After locating the line with "(936, 414) none" in the data that follows, return it and every later line exactly, up to and including the line with "-> [273,513,338,529] main.py.".

Extracted material —
»»

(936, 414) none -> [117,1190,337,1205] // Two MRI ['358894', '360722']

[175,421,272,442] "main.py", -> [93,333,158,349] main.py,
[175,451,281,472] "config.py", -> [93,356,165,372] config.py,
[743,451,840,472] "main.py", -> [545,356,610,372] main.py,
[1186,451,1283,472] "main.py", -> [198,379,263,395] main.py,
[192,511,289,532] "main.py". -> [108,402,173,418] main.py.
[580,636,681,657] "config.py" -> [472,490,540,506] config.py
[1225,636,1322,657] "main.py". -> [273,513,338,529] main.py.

««
»»

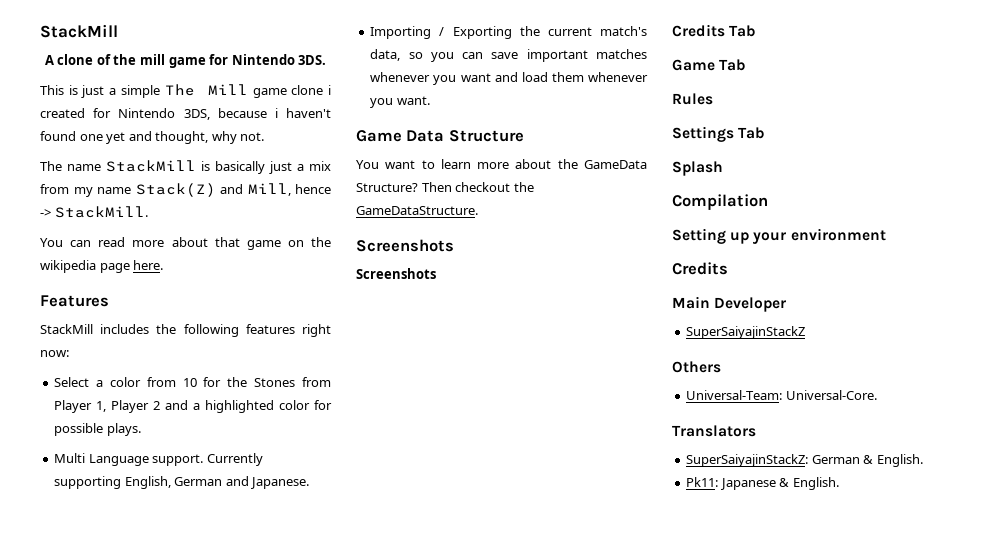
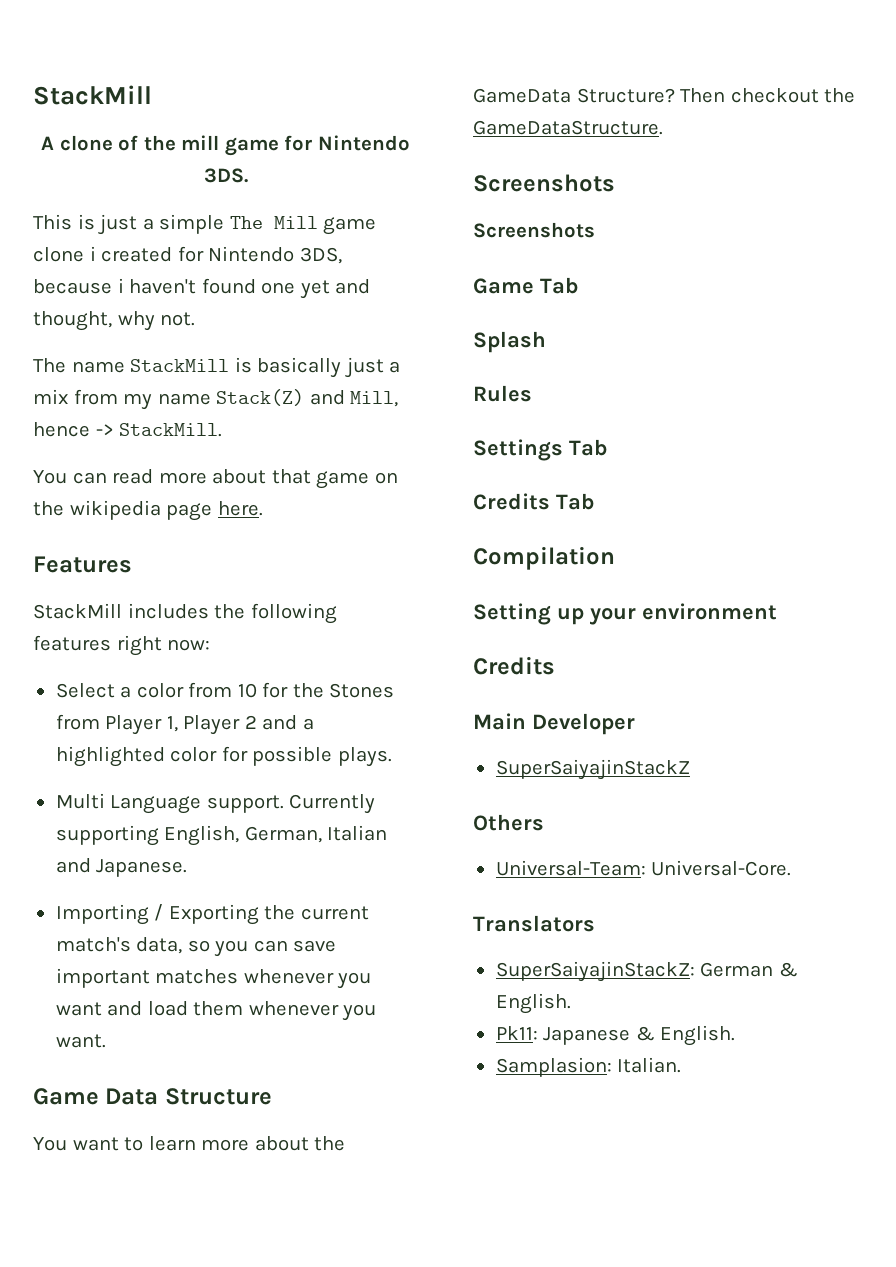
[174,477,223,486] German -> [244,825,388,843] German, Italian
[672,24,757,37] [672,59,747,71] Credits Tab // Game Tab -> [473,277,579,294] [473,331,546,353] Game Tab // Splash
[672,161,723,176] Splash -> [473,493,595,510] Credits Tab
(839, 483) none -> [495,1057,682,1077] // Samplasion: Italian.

««
»»

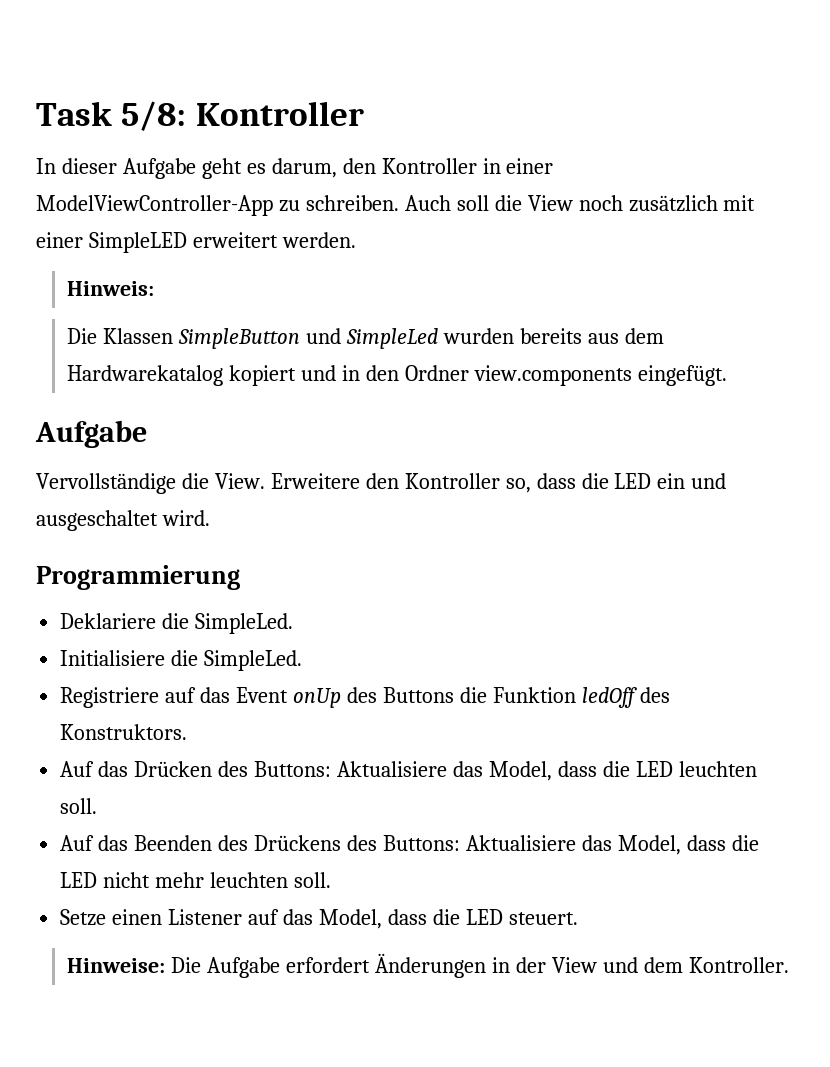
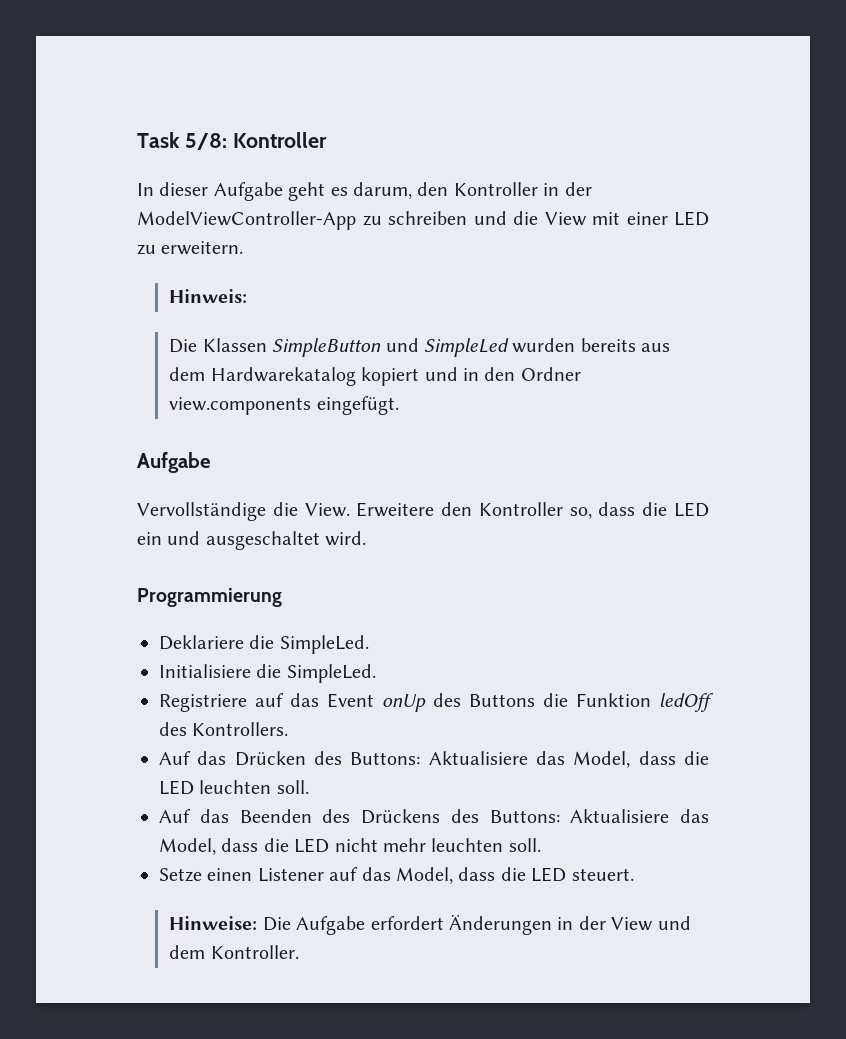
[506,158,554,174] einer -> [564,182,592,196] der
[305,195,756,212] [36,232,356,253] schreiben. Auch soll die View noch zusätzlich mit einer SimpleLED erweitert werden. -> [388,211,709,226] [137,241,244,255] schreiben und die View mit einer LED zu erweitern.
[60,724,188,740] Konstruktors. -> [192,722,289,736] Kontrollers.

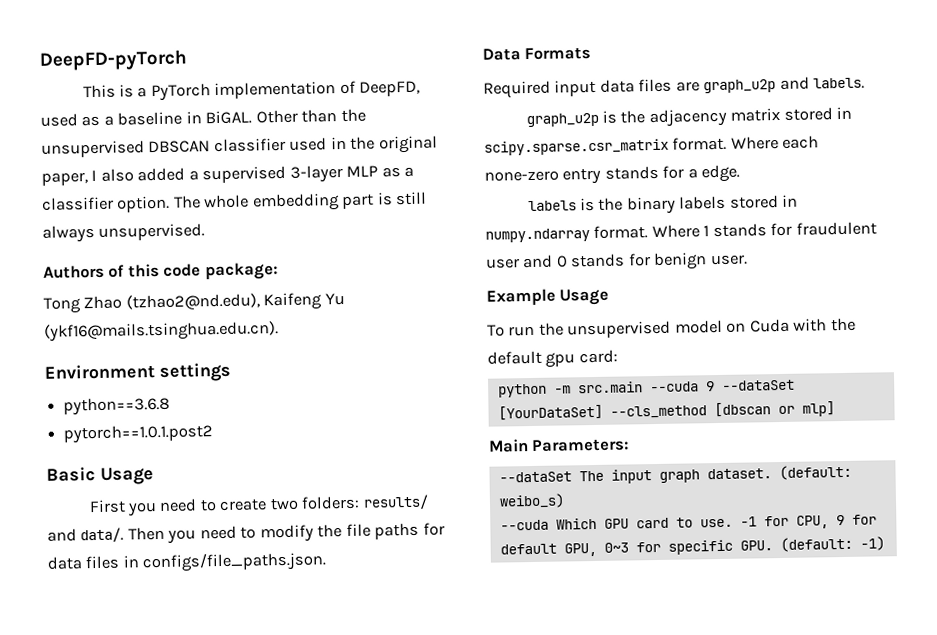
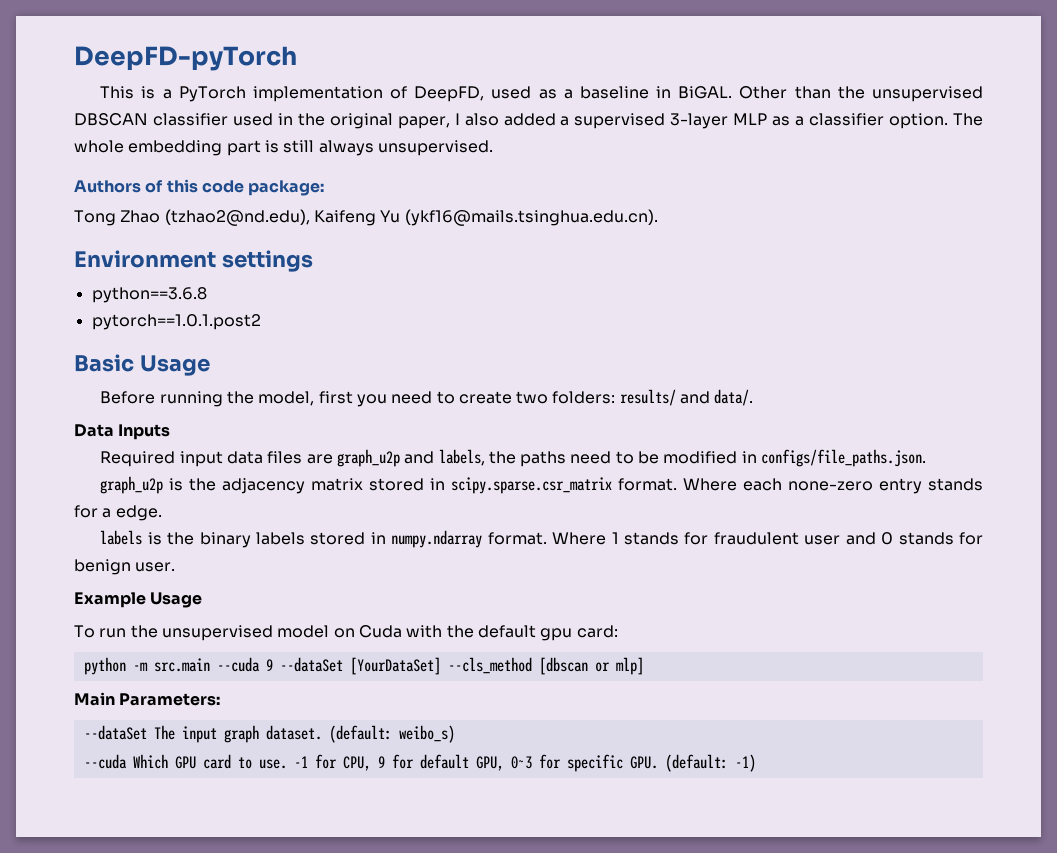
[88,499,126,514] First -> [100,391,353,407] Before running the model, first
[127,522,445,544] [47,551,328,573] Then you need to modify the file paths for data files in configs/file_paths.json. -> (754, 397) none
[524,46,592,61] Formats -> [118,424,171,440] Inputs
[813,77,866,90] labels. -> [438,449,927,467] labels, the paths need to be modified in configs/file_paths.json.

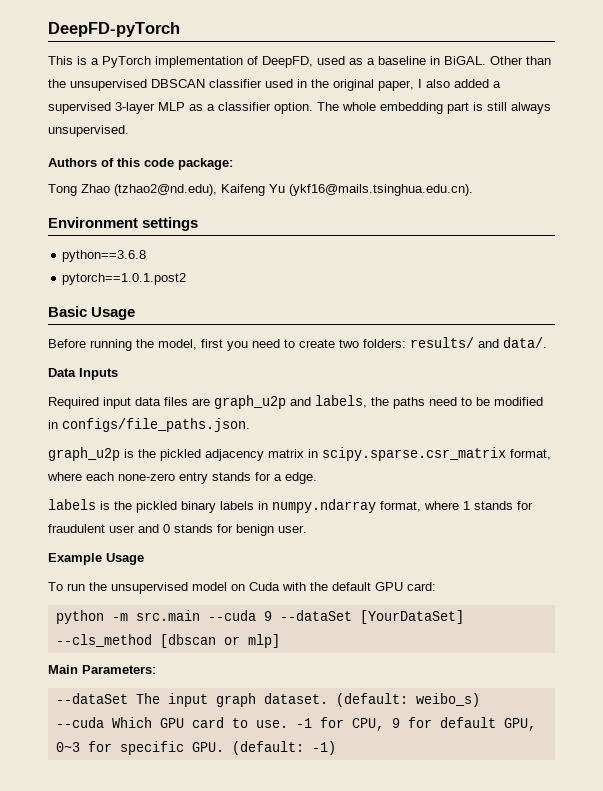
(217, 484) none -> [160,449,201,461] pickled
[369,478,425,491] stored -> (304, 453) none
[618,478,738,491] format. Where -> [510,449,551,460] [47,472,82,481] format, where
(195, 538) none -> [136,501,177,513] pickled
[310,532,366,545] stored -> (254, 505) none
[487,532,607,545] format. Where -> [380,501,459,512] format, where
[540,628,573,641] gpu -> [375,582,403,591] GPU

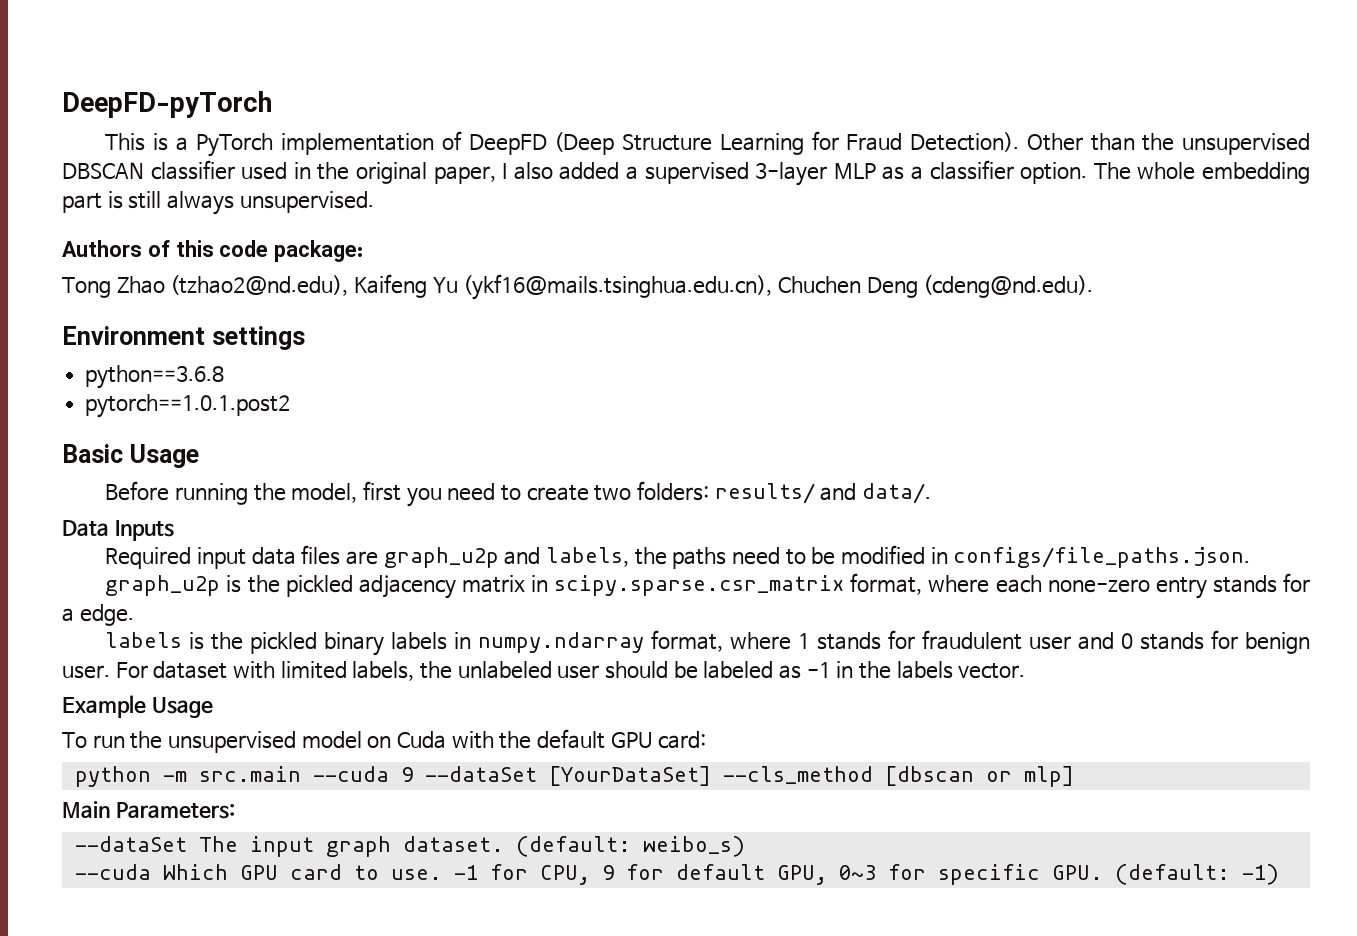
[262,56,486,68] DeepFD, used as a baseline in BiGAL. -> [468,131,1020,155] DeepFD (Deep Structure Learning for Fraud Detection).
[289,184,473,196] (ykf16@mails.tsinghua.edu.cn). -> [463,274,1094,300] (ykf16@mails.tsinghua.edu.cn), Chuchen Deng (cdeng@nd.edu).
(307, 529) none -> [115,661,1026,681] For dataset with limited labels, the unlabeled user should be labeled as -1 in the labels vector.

««

Result for this task —
(936, 414) none -> [117,1190,337,1205] // Two MRI ['358894', '360722']

[175,421,272,442] "main.py", -> [93,333,158,349] main.py,
[175,451,281,472] "config.py", -> [93,356,165,372] config.py,
[743,451,840,472] "main.py", -> [545,356,610,372] main.py,
[1186,451,1283,472] "main.py", -> [198,379,263,395] main.py,
[192,511,289,532] "main.py". -> [108,402,173,418] main.py.
[580,636,681,657] "config.py" -> [472,490,540,506] config.py
[1225,636,1322,657] "main.py". -> [273,513,338,529] main.py.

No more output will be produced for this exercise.